◆ Exercise requirements: In the entries that follow, find the line containing "Fotokader 40x70 cm"; from there, copy every line exactly through the line containing "tax: 78.86 -> 74.02".

*** Begin section ***

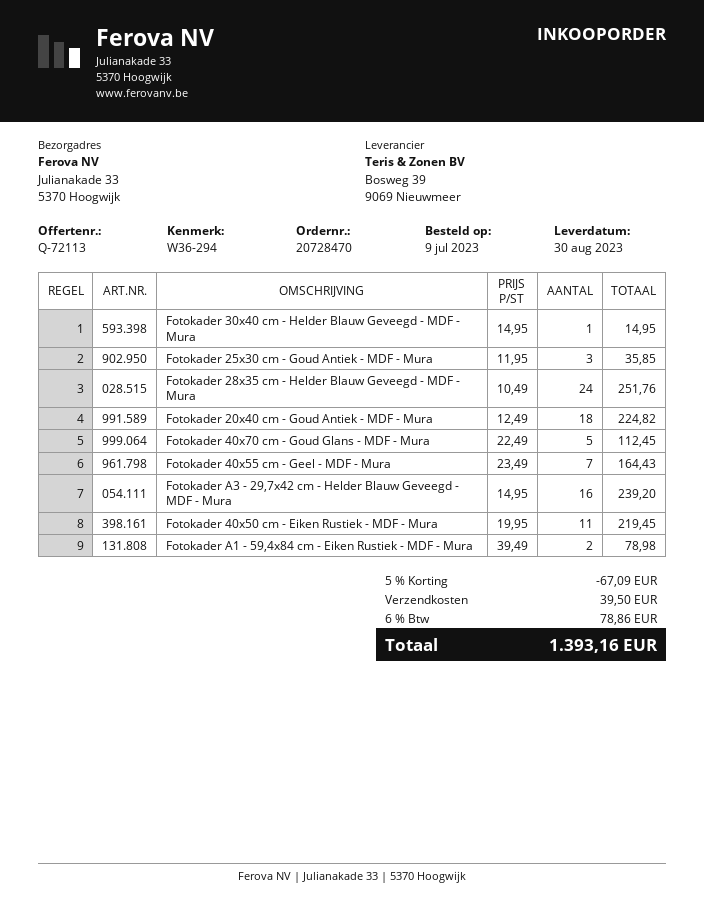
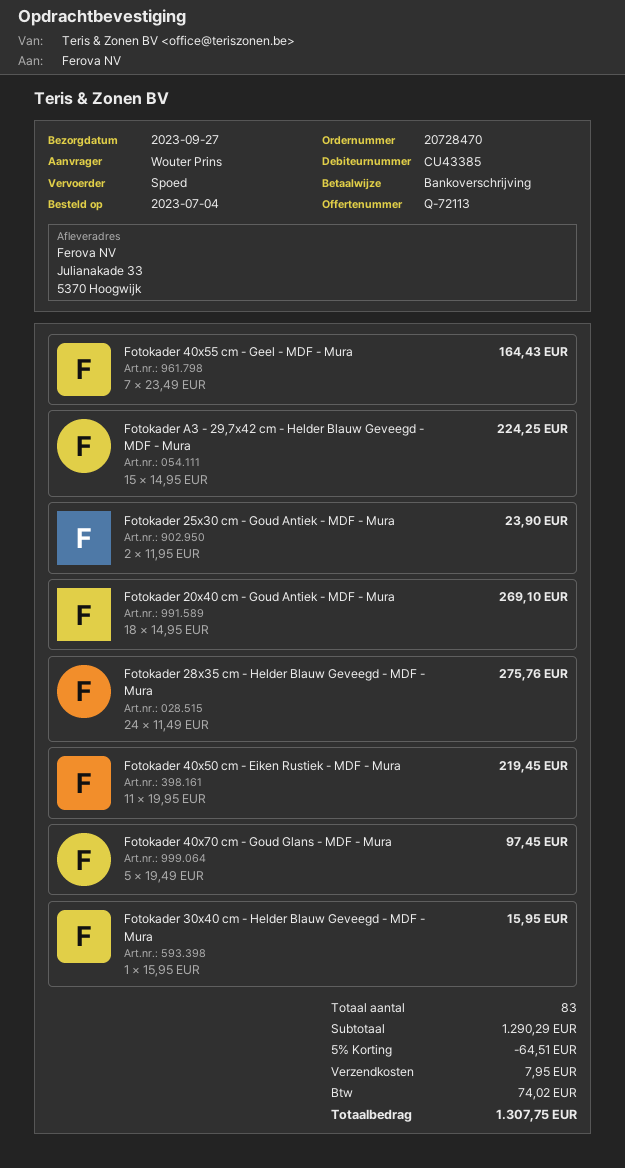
order date: 2023-07-09 -> 2023-07-04
delivery date: 2023-08-30 -> 2023-09-27
Fotokader 30x40 cm - Helder Blauw Geveegd - MDF - Mura: 1 x 14.95 = 14.95 -> 1 x 15.95 = 15.95
Fotokader 25x30 cm - Goud Antiek - MDF - Mura: 3 x 11.95 = 35.85 -> 2 x 11.95 = 23.90
Fotokader 28x35 cm - Helder Blauw Geveegd - MDF - Mura: 24 x 10.49 = 251.76 -> 24 x 11.49 = 275.76
Fotokader 20x40 cm - Goud Antiek - MDF - Mura: 18 x 12.49 = 224.82 -> 18 x 14.95 = 269.10
Fotokader 40x70 cm - Goud Glans - MDF - Mura: 5 x 22.49 = 112.45 -> 5 x 19.49 = 97.45
Fotokader A3 - 29,7x42 cm - Helder Blauw Geveegd - MDF - Mura: 16 x 14.95 = 239.20 -> 15 x 14.95 = 224.25
Fotokader A1 - 59,4x84 cm - Eiken Rustiek - MDF - Mura: 2 x 39.49 = 78.98 -> none
discount: 5% = 67.09 -> 5% = 64.51
shipping: 39.50 -> 7.95
tax: 78.86 -> 74.02
total: 1393.16 -> 1307.75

*** End section ***

◆ Your solution:
Fotokader 40x70 cm - Goud Glans - MDF - Mura: 5 x 22.49 = 112.45 -> 5 x 19.49 = 97.45
Fotokader A3 - 29,7x42 cm - Helder Blauw Geveegd - MDF - Mura: 16 x 14.95 = 239.20 -> 15 x 14.95 = 224.25
Fotokader A1 - 59,4x84 cm - Eiken Rustiek - MDF - Mura: 2 x 39.49 = 78.98 -> none
discount: 5% = 67.09 -> 5% = 64.51
shipping: 39.50 -> 7.95
tax: 78.86 -> 74.02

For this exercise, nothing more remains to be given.